● Task details
Your copy of the data should match it exactly, leaving out only the pictures.

======

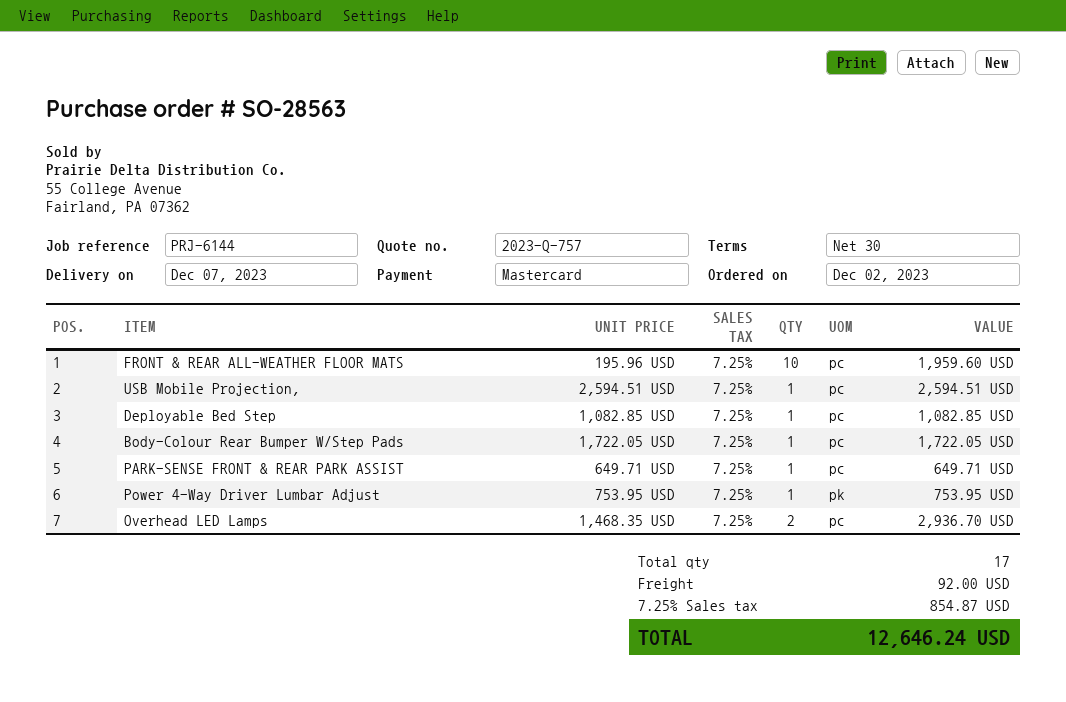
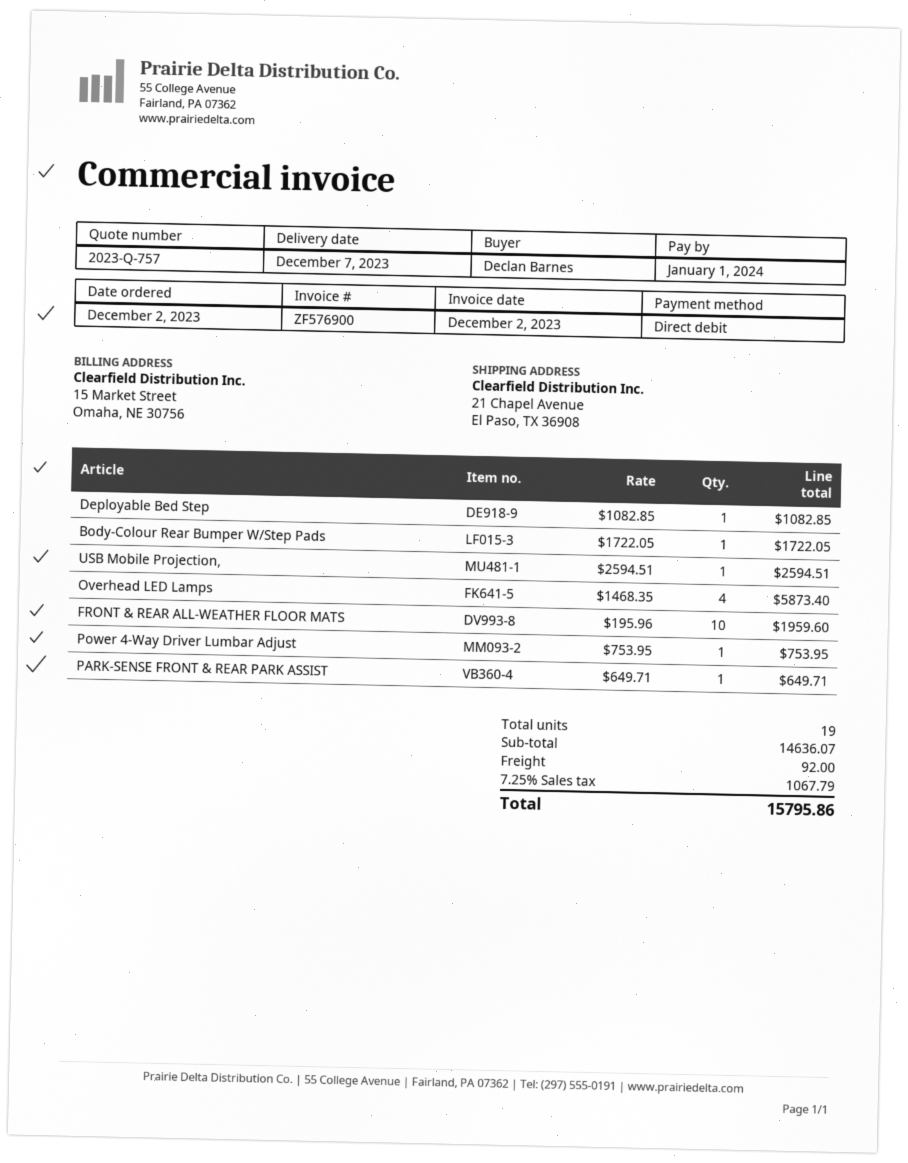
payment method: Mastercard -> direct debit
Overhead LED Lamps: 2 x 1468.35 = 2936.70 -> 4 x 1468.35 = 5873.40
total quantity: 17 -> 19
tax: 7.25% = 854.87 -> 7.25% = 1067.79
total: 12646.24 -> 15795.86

======

● Answer area
payment method: Mastercard -> direct debit
Overhead LED Lamps: 2 x 1468.35 = 2936.70 -> 4 x 1468.35 = 5873.40
total quantity: 17 -> 19
tax: 7.25% = 854.87 -> 7.25% = 1067.79
total: 12646.24 -> 15795.86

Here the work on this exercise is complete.